**Exercise directions:** Below are records to return verbatim; the pictures are to be dropped.

**The data:**
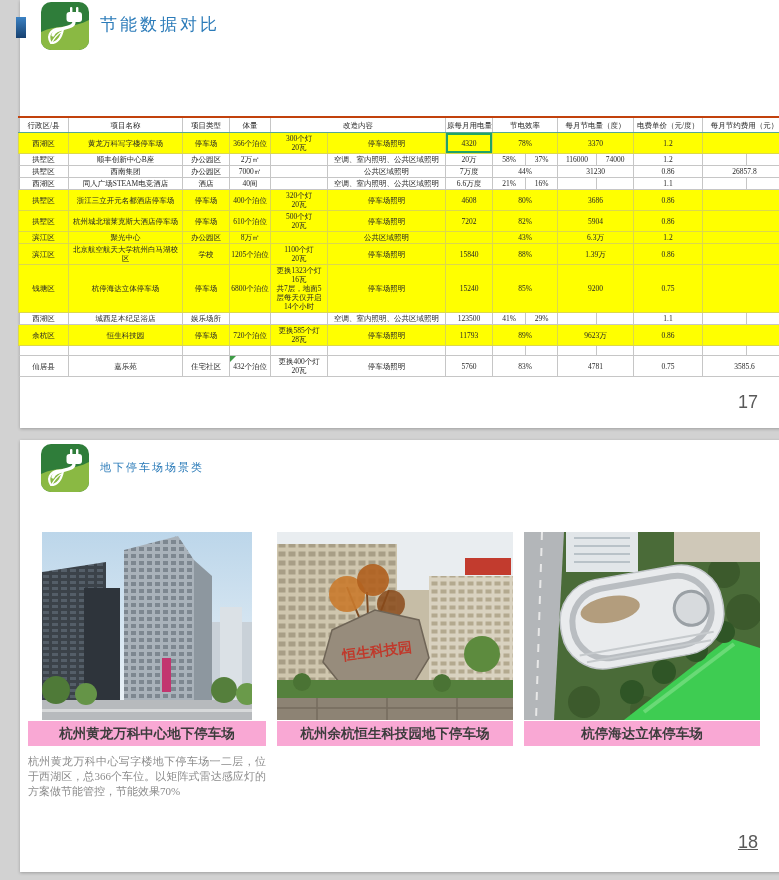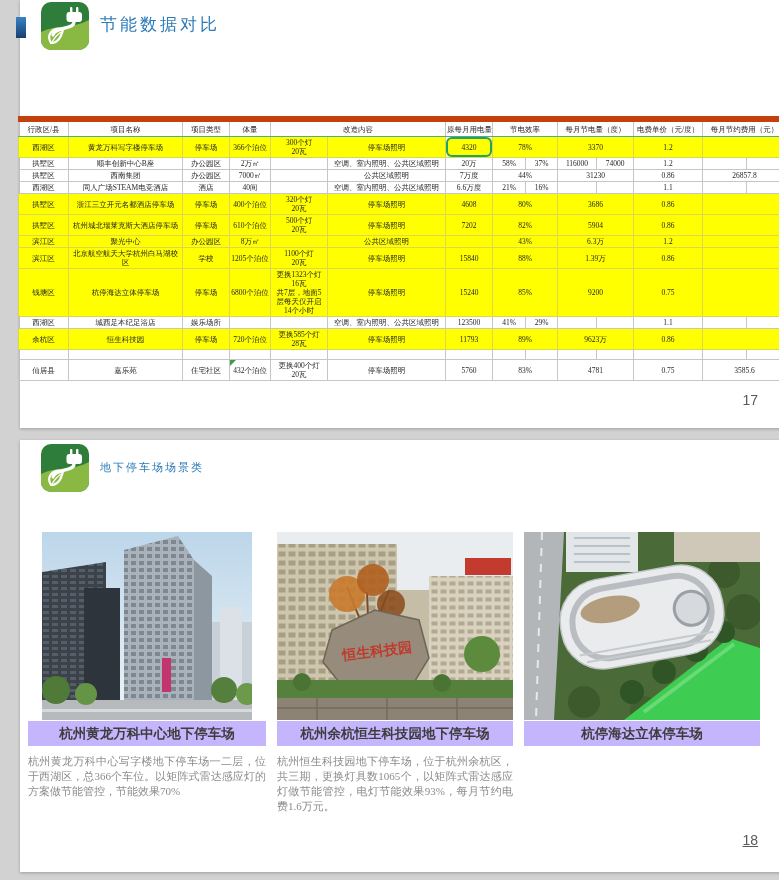"行政区/县" th { border-top: 6px solid #c2410c -> 2px solid #c2410c }
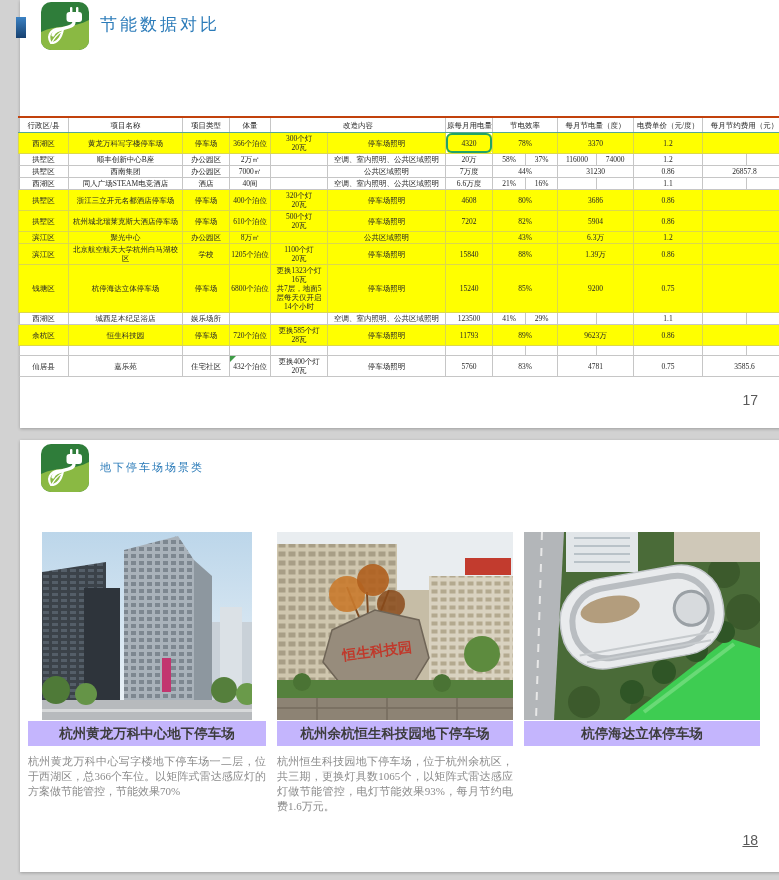"4320" td.sel { border-radius: 6px -> none }
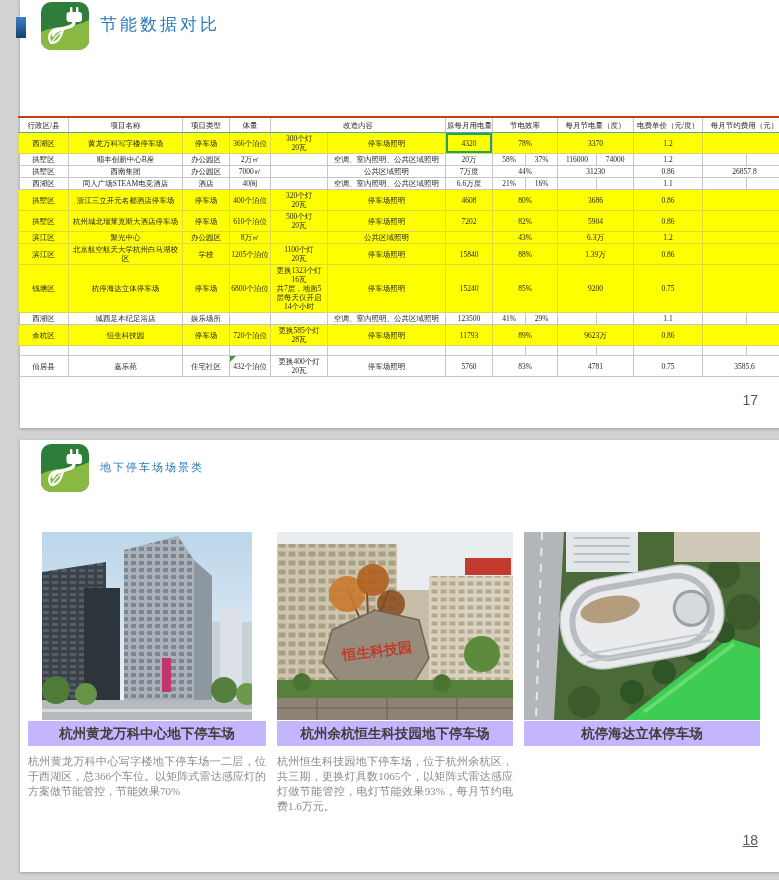"17" .pagenum { font-size: 14px -> 18px }
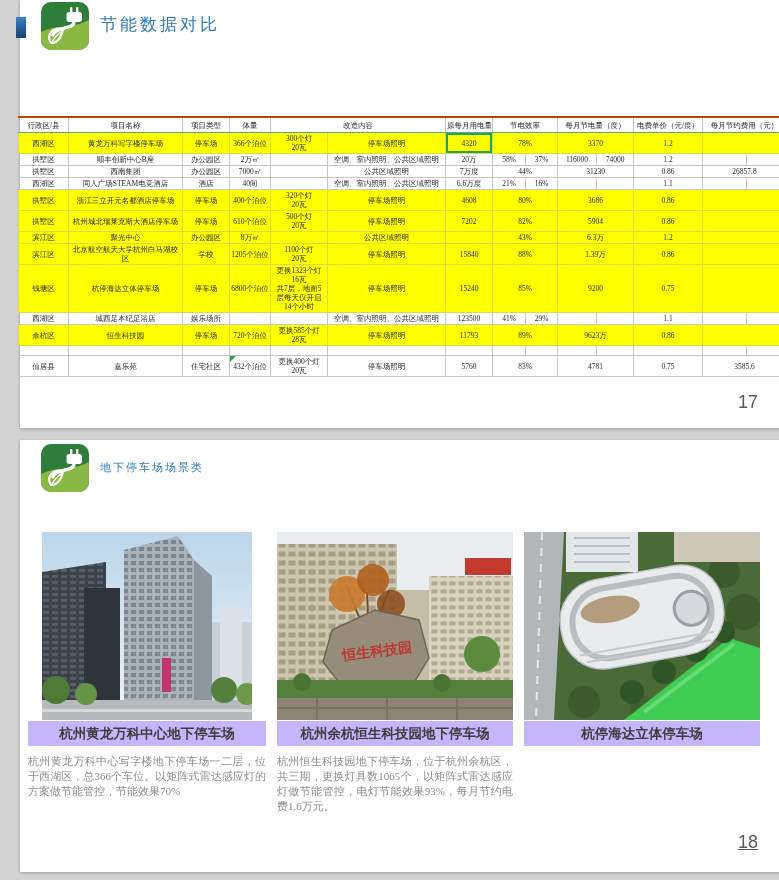"杭州黄龙万科中心地下停车场" .caption { background: #c4b5fd -> #f9a8d4 }
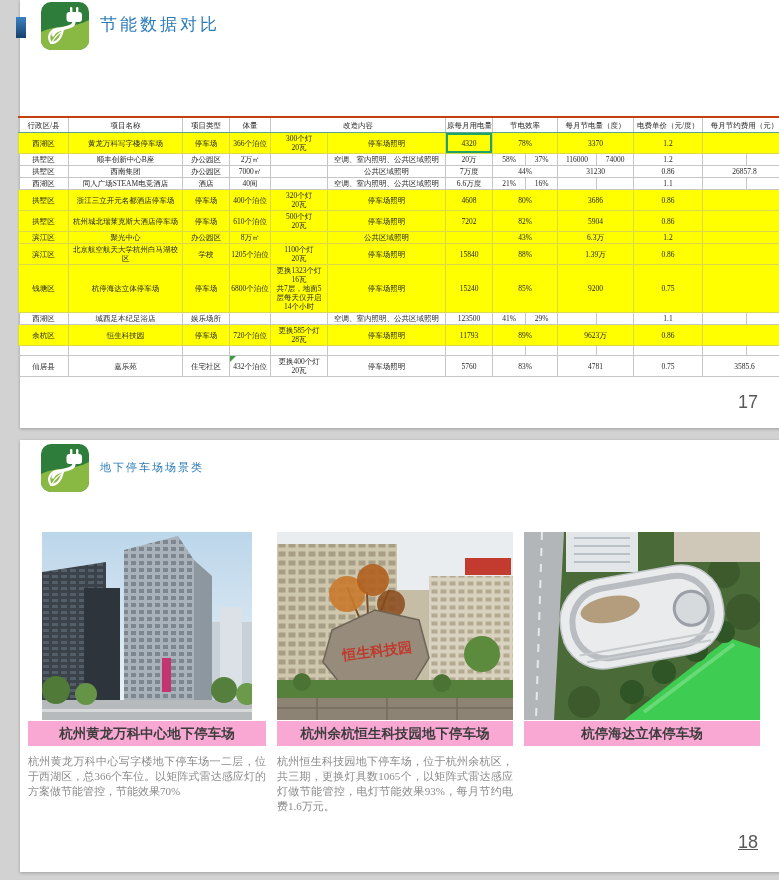"杭州恒生科技园地下停车场，位于杭州余杭区，共三期，更换灯具数1065个，以矩阵式" div.desc { html: <div><span>杭州恒生科技园地下停车场，位于杭州余杭区，共三期，更换灯具数1065个，以矩阵式雷达感应灯做节能管控，电灯节能效果93%，每月节约电费1.6万元。</span></div> -> none }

**Answer below:**
"行政区/县" th { border-top: 6px solid #c2410c -> 2px solid #c2410c }
"4320" td.sel { border-radius: 6px -> none }
"17" .pagenum { font-size: 14px -> 18px }
"杭州黄龙万科中心地下停车场" .caption { background: #c4b5fd -> #f9a8d4 }
"杭州恒生科技园地下停车场，位于杭州余杭区，共三期，更换灯具数1065个，以矩阵式" div.desc { html: <div><span>杭州恒生科技园地下停车场，位于杭州余杭区，共三期，更换灯具数1065个，以矩阵式雷达感应灯做节能管控，电灯节能效果93%，每月节约电费1.6万元。</span></div> -> none }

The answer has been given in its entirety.